Copperbelt University School of Medicine
- Type: Public
- Established: 2011
- Affiliations: Copperbelt University
- Dean: 'Prof. Seta Siziya.
- Administrative staff: 36 (2016)
- Students: ~600 (2019)
- Location: Ndola, Zambia
- Campus: Urban;
- Website: Homepage

= Copperbelt University School of Medicine =

Micheal Chilufya Sata Copperbelt University School of Medicine, also known as Copperbelt University Medical School, is the school of medicine of Copperbelt University in Zambia. The medical school is the country's second public medical school, the other being the University of Zambia School of Medicine.

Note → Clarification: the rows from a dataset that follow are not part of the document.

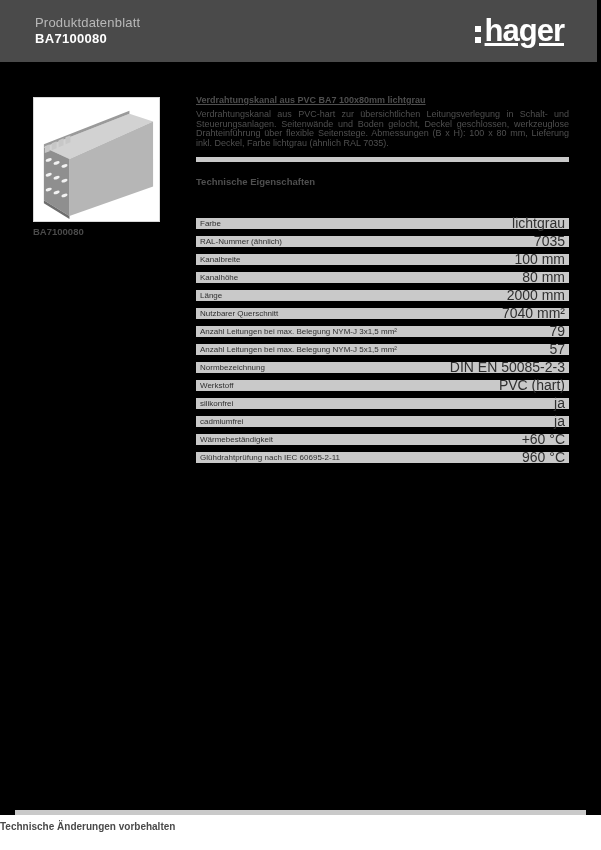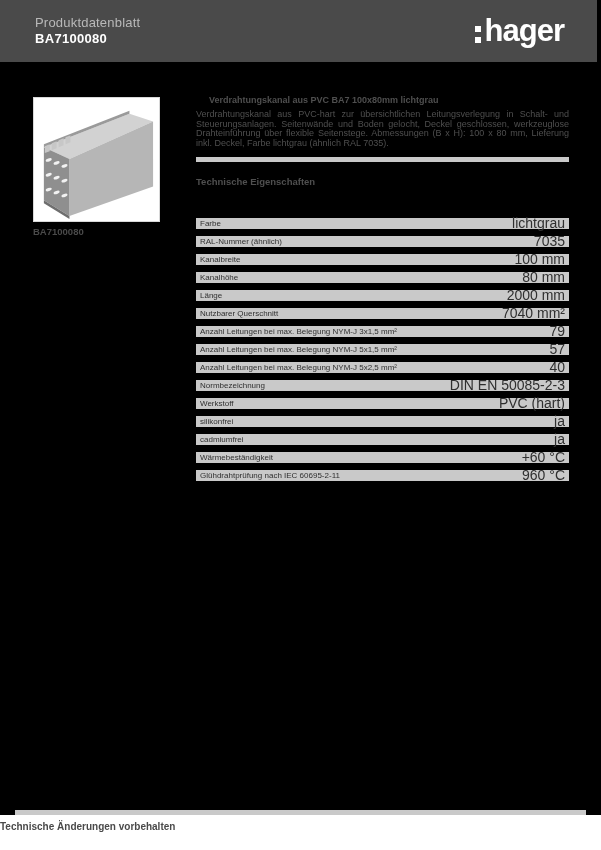"hager" .logo-text { text-decoration: none -> underline }
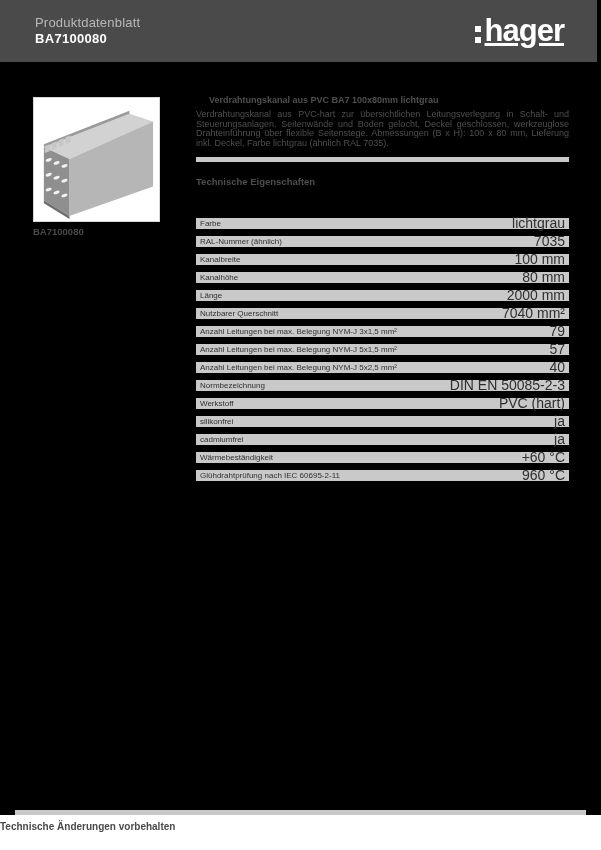"Verdrahtungskanal aus PVC BA7 100x80mm" .product-title { left: 209px -> 196px; text-decoration: none -> underline }
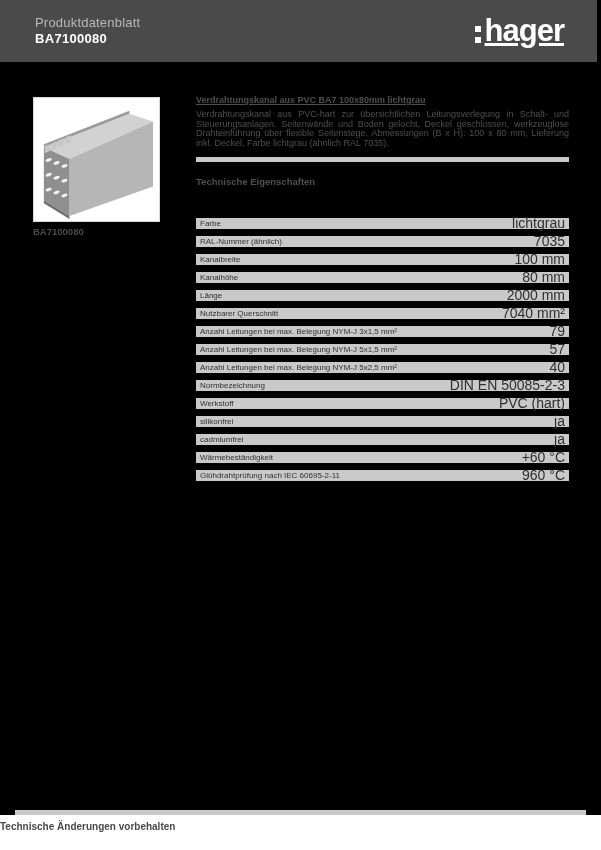"Anzahl Leitungen bei max. Belegung NYM-J 5x2,5" div.spec-row { html: <div> <span>Anzahl Leitungen bei max. Belegung NYM-J 5x2,5 mm²</span> <span>40</span> </div> -> none }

The school provides medical education at undergraduate and postgraduate levels.

==Location==
The school's campus is located in the city of Ndola, in proximity to Ndola Central Hospital and the Tropical Diseases Research Centre. This is about 2.5 km west of the city centre. The coordinates of the medical campus are: 12°58'14.0"S, 28°38'03.0"E (Latitude:-12.970556; Longitude:28.634167).

==Overview==
This public medical school is the first in Zambia to be located outside of Lusaka, the capital city of the county. It is also the first medical school in the country to offer courses in dentistry.

==Departments==
As of October 2016, the school departments are: (1) Department of Basic Sciences (2) Department of Clinical Sciences and (3) Department of Dental Sciences.

==Undergraduate programmes==
The following undergraduate programmes are offered: (1) Bachelor of Science in clinical medicine (2) Bachelor of Medicine and Bachelor of Surgery (3) Bachelor of Science in biomedical sciences (4) Bachelor of Dental Surgery (5) Bachelor of Science in public health and (6) Bachelor of Science in environmental health.

==Graduate courses==
The following graduate courses are offered at this medical school: (1) Master of Science (2) Master of Medicine and (3) Doctor of Science.

==New campus==
In 2014, ground was broken at a 52 ha site off the Ndola-Kitwe dual carriageway in Ndola, near the Levy Mwanawasa Stadium, for a medical campus that includes a 500-bed teaching hospital and hostels with a capacity of 1,000 medical students. As of January 2016, the construction was nearly complete, with commissioning expected later in 2016.